Tam bir hafta önce Uluslar arası Hrant Dink Ödül töreninde büyük bir onur, hüzünlü bir mutluluk yaşadım. Cumartesi Anneleri’nin elinden Hrant Dink ödülünü almanın onuru. Kardeşimden haber getirdi annelerim. Sizlerle ödül töreninde yaptığım konuşmayı paylaşmak istedim bu hafta o nedenle.
“Harkeli Paregamner, polorit sirov yev hacuykov gı parevem
Değerli Dostlar,
Bu konuşmayı bu topraklarda yaşayan tüm halkların dilinde yapmak isterdim ama buna olanak tanımadılar. Sizleri sevgi ve dostlukla selamlıyor, tüm dünyada devletler tarafından katledilmiş dostları, yoldaşları, bu topraklarda korumayı başaramadığımız, hep tedirgin bıraktığımız güvercinlerimizi, o güzelim insan Hrant Dink’i sevgi, dostluk ve özlemle bir kez daha anıyorum.
Ben bir hekimim ve hekimliğin hep bir yaşam biçimi olduğunu savunurum. İnsanlık için mücadele etmeyi, insandan yana tutum almayı bu yaşam biçimini seçtiğimde öğrendim. Başka türlüsünün de mümkün olmadığını düşündüm her zaman.
Ben bugün hem çokça mahcubiyet, hem de inanılmaz bir onur duygusu yaşıyorum.
Mahcup, çünkü yalnızca insan olmanın sorumluluğunu yerine getirmeye çalışırken, yıllardır devletin kaybettiği insanlarımızı arayan Cumartesi Anneleri ile örneğin, aynı ödüle değer bulunmuş olmak bende mahcubiyet uyandırıyor, o inanılmaz onurlandırılmış olma duygusunun yanı sıra. Böylesine anlamlı bir ödüle değer görülmenin yarattığı bir mahcubiyet içindeyim. Hem yalnızca yapılması gerekeni yaptığınızda, bu davranışın ödüllendirilmesinin mahcubiyeti, hem de yapılması gerekenin bu topraklarda olağan bir değer olarak benimsenmesini yaygınlaştıramamış olmamızın utancı. Ermeni soykırımının hala kapı arkalarında konuşulmak zorunda hissedilmesi, Kürtlerin inkar ve imhasının yok sayılması, bu toprakların halklarının evlerinden yurtlarından sökülüp atılmasının her yıl kutlanabilir olması ve hatta bir avuç kalmış Ermeni halkının yaşadığı bir mahallede örneğin, bir ilk okulun adının Talat paşa, caddenin Ergenekon, sokağın Türk beyi olmasının utancıyla yaşamamız, bu toprakların ezilen tüm halklarının acısını hep birlikte hissetmemiz ve onarmak için elimizden geleni yapmamız gerekirken yapamamış, yetememiş olmanın mahcubiyeti…

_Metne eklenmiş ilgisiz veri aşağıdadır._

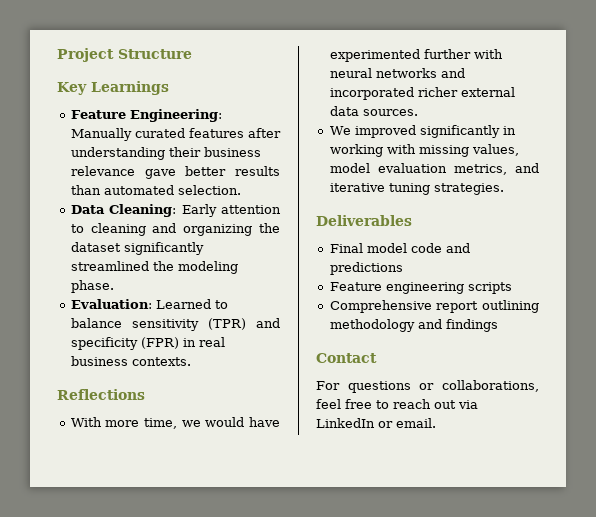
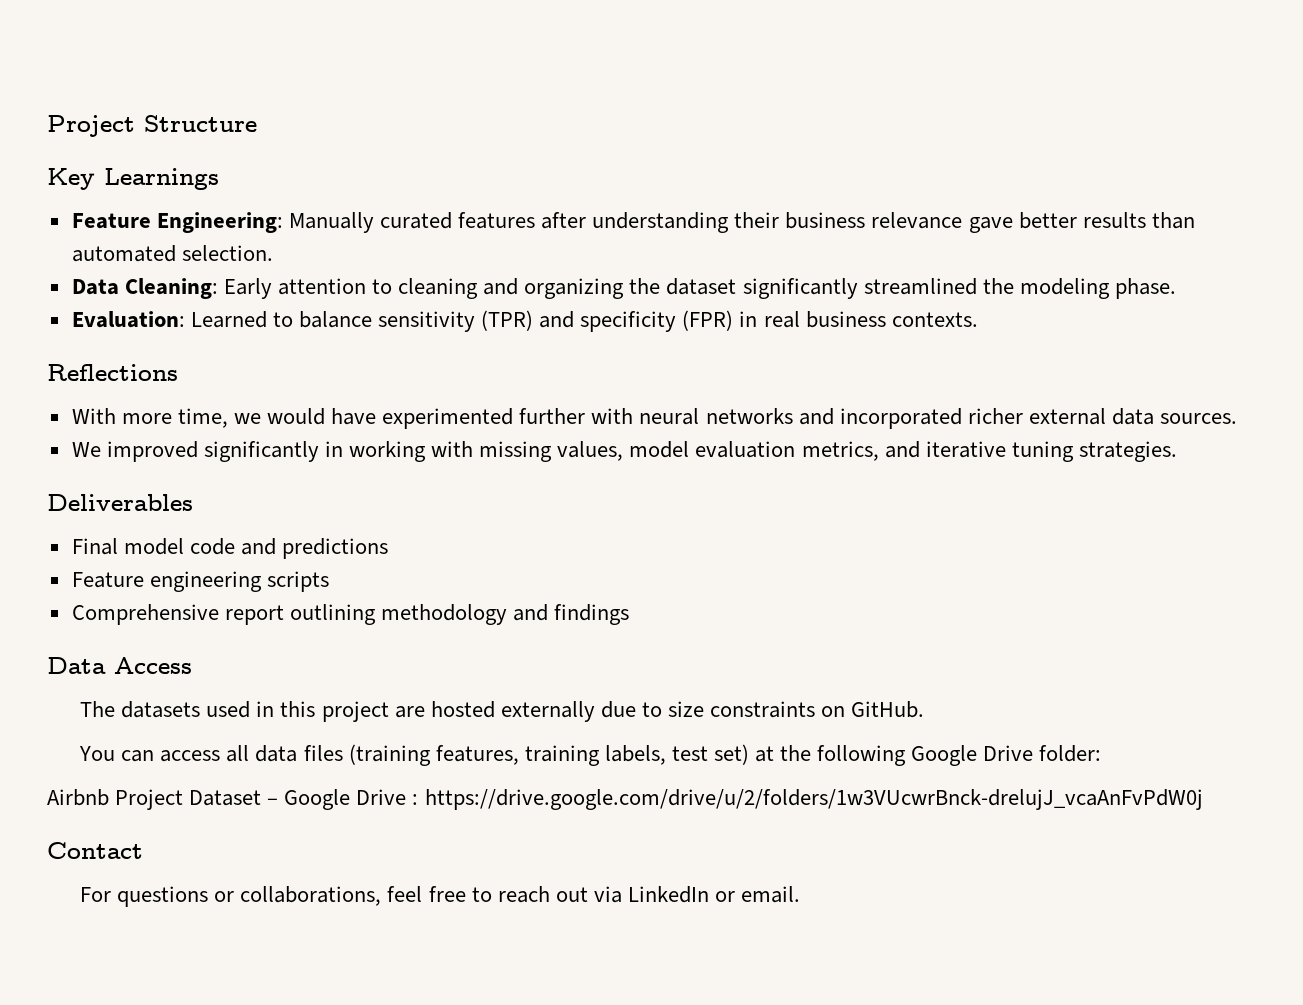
+ Data Access
+ The datasets used in this project are hosted externally due to size constraints on GitHub.
+ You can access all data files (training features, training labels, test set) at the following Google Drive folder:
+ Airbnb Project Dataset – Google Drive : https://drive.google.com/drive/u/2/folders/1w3VUcwrBnck-drelujJ_vcaAnFvPdW0j

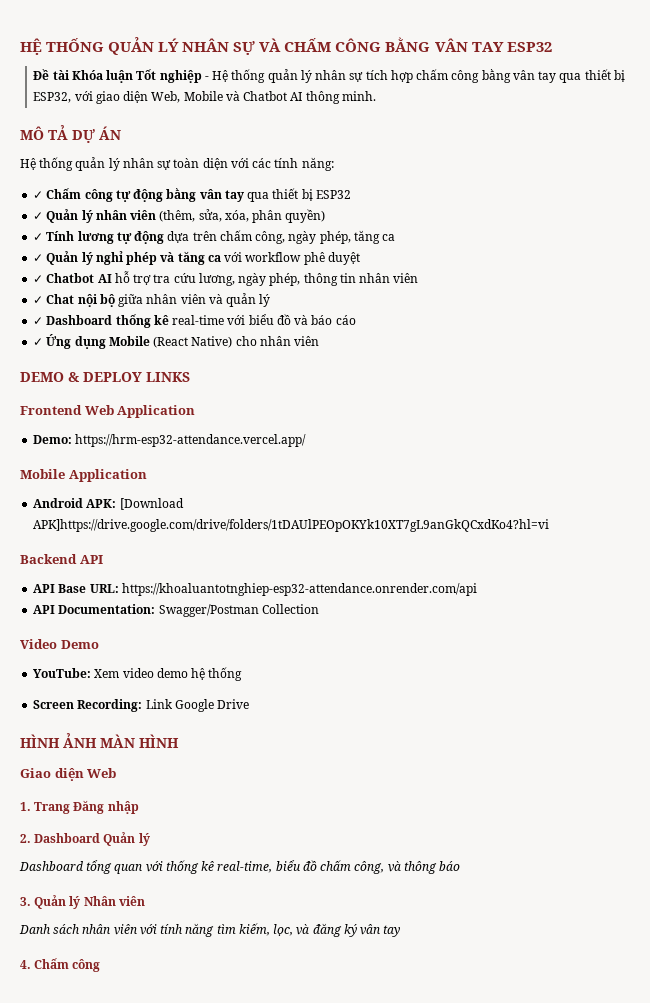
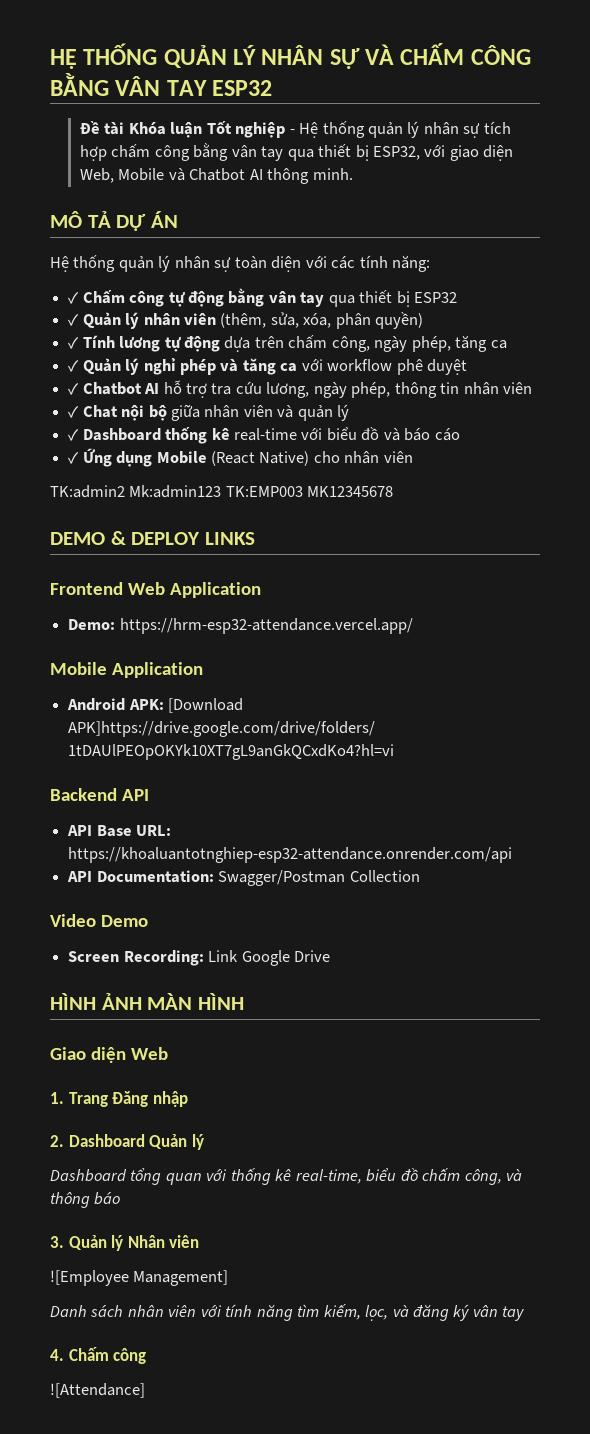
+ TK:admin2 Mk:admin123 TK:EMP003 MK12345678
- YouTube: Xem video demo hệ thống
+ ![Employee Management]
+ ![Attendance]

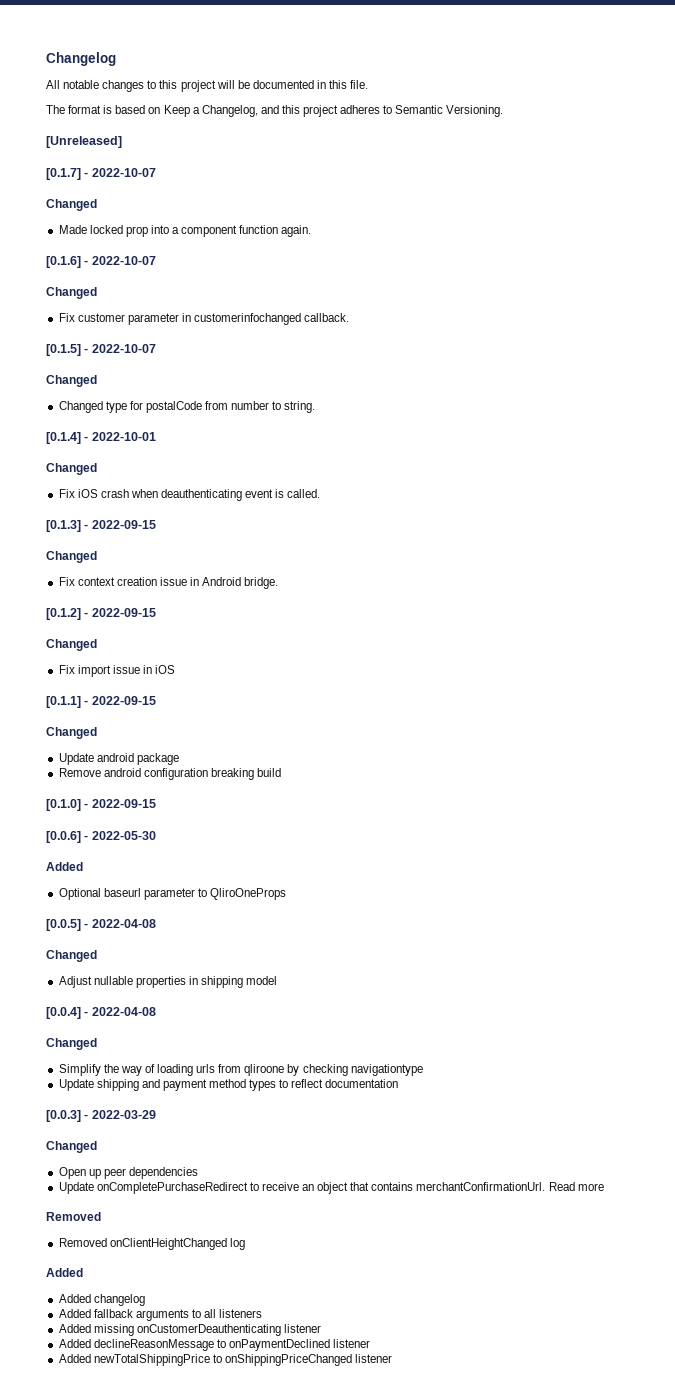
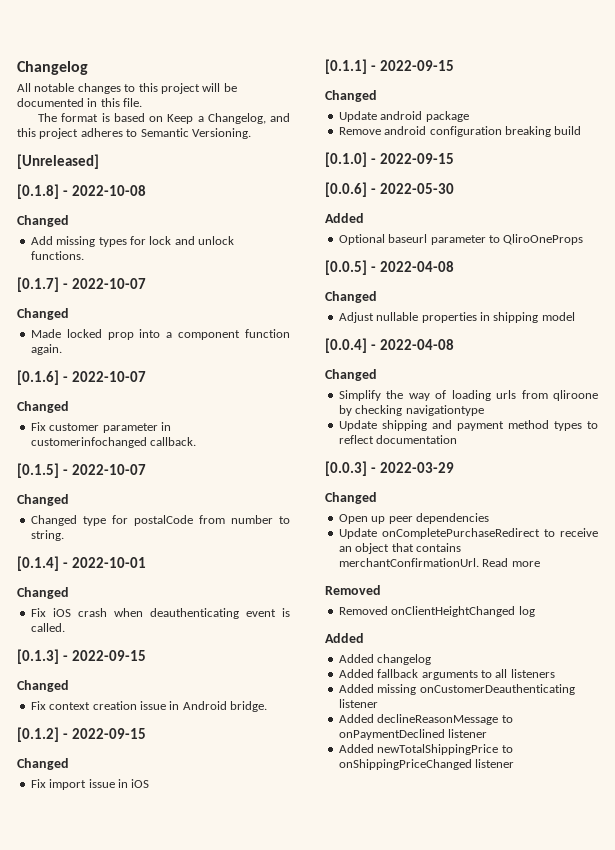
+ [0.1.8] - 2022-10-08
+ Changed
+ Add missing types for lock and unlock functions.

Onur duyuyorum. Hem de çok! Sevgili Hrant Dink adına verilen bu ödül hep birlikte yıllardır inatla sürdürdüğümüz mücadeleye adanmış bir ödül, “ayrımcılıktan, ırkçılıktan, şiddetten arınmış, daha özgür ve adil bir dünya için çalışan, bu idealler uğruna bireysel risk alan, ezber bozan, barışın dilini kullanan, bunları yaparken, insanlara mücadeleye devam etme yolunda ilham ve umut verenlere” verilen bu ödüle değer bulunmuş olmak, mücadelemizi onurlandırıyor. Dostların arasında, güneşin sofrasında olmanın onurunu yaşıyorum.
Çok güçlenmiş olarak çıkacağım bugün bu salondan, yalnız olmadığımızı bilerek ve güvenle. Her gün acılara yenilerinin eklendiği bu topraklarda mücadele gücümüz bilenerek. Doğru olanı yapmanın, insan olmanın bilinciyle…
Bu sonsuz mücadelenin içinde her zaman kendimi dostların arasında, güneşin sofrasında hissettim. Bana direnme gücünü veren de o dostluklar ve güneşin ısıttığı dayanışma ruhu oldu hep. Beni bu ödüle aday göstermeye, ödülü almaya değer bulduğunuz, güneşin sofrasında yer verdiğiniz için teşekkür ederim dostlarım. Faşizme inat, kardeşimsin Hrant!”
Söz veriyorum, bir gün bu topraklarda yaşanmış tüm acılarla yüzleşeceğiz. O günler gelecek. Hiç kimse bu topraklarda bir daha güvercin tedirginliği yaşamayacak.